Exercise objective:
Among the records below, find the lines containing "font" and state only how many there are.

Top of Extracted material

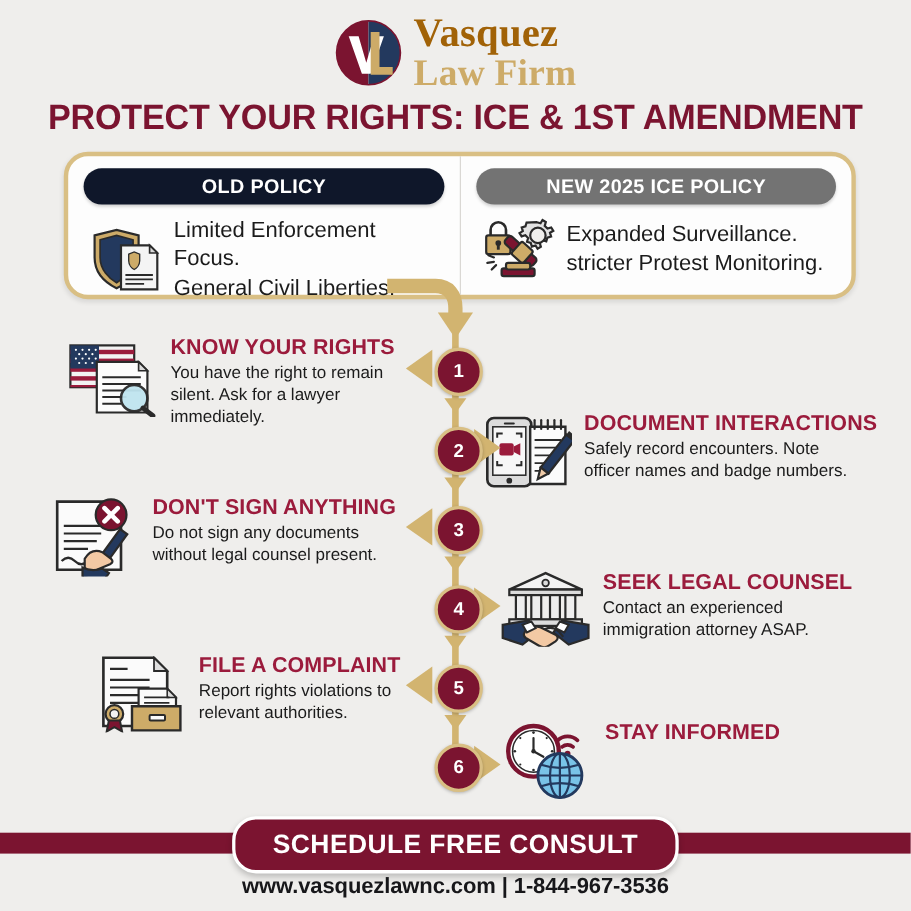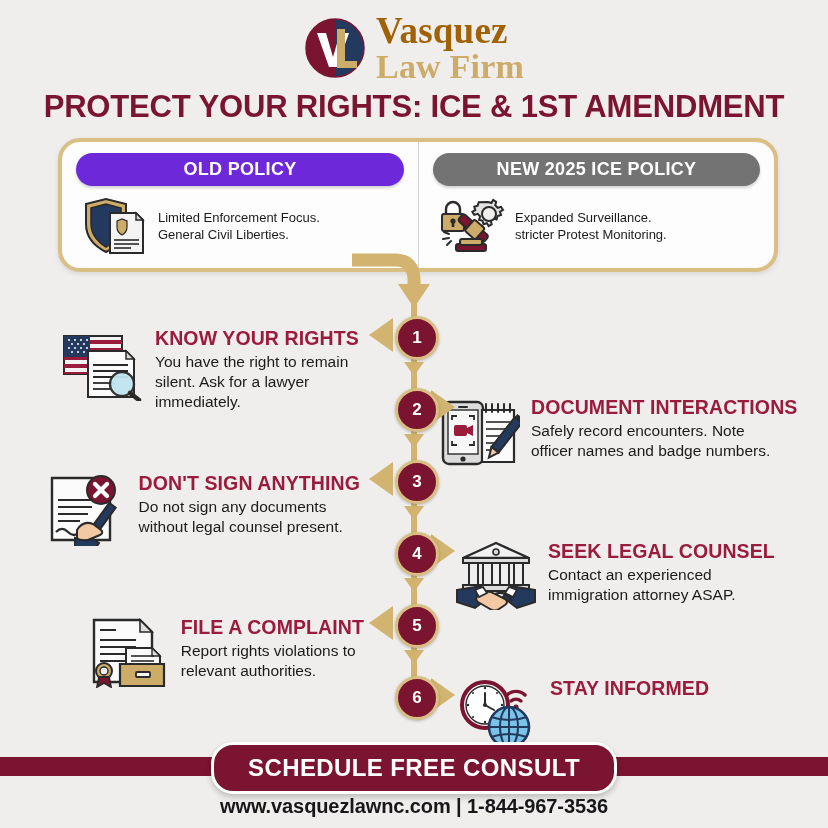--- a/index.html
+++ b/index.html
@@ -52,7 +52,7 @@
     color:#fff;font-size:18px;font-weight:700;letter-spacing:.3px;
     box-shadow:0 2px 3px rgba(0,0,0,.18);
   }
-  .pill.old{background:#6d28d9;}
+  .pill.old{background:#0f172a;}
   .pill.new{background:#737373;}
   .compare-body{display:flex;align-items:center;gap:10px;margin-top:10px;}
   .compare-body .ico{flex:none;width:72px;height:60px;}

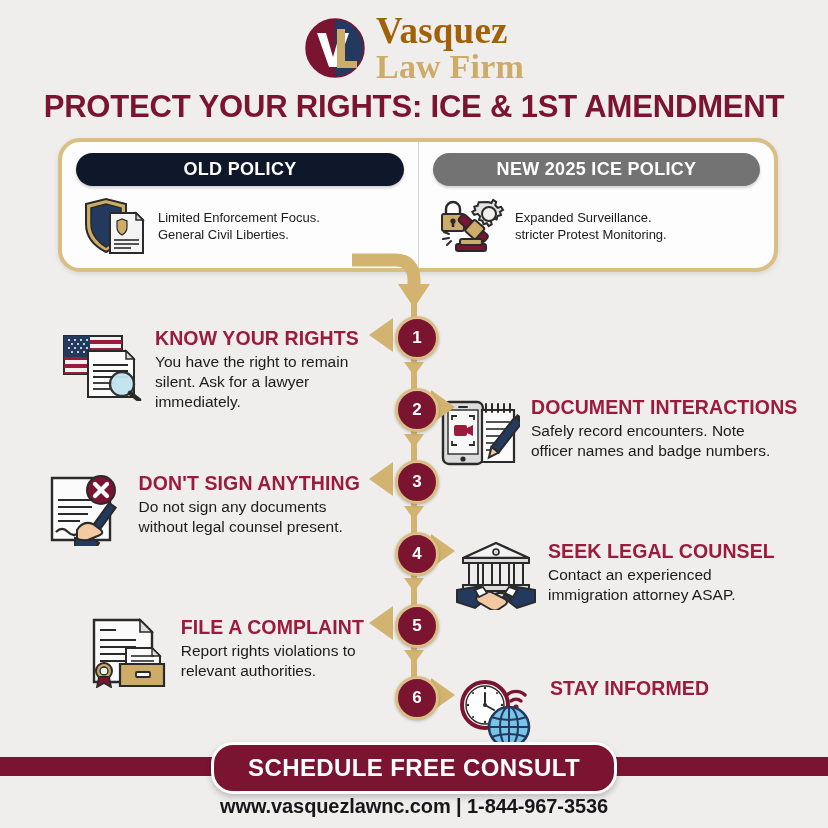--- a/index.html
+++ b/index.html
@@ -57,7 +57,7 @@
   .compare-body{display:flex;align-items:center;gap:10px;margin-top:10px;}
   .compare-body .ico{flex:none;width:72px;height:60px;}
   .compare-lines{
-    font-size:13px;line-height:1.32;color:#1b1b1b;font-weight:400;
+    font-size:20px;line-height:1.32;color:#1b1b1b;font-weight:400;
   }
 
   

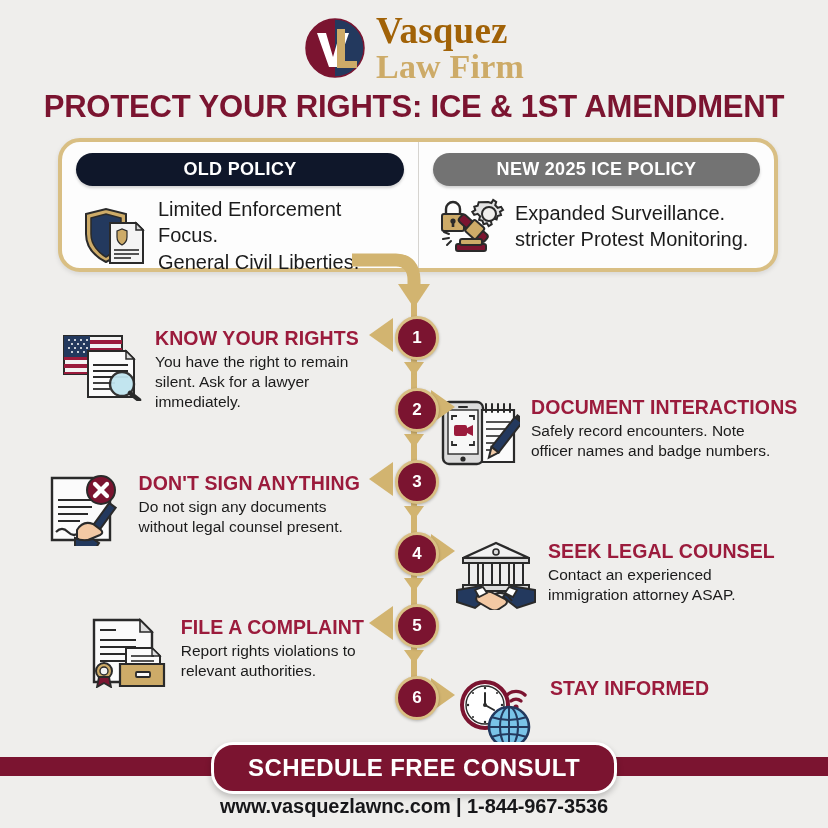--- a/index.html
+++ b/index.html
@@ -87,7 +87,7 @@
     border-top:14px solid #d2b470;
   }
 
-  .step{position:absolute;display:flex;align-items:flex-start;gap:11px;margin-top:22px;}
+  .step{position:absolute;display:flex;align-items:flex-start;gap:11px;}
   .step .ico{flex:none;}
   .step-text{padding-top:1px;}
   .step-title{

Bottom of Extracted material

Solution below:
3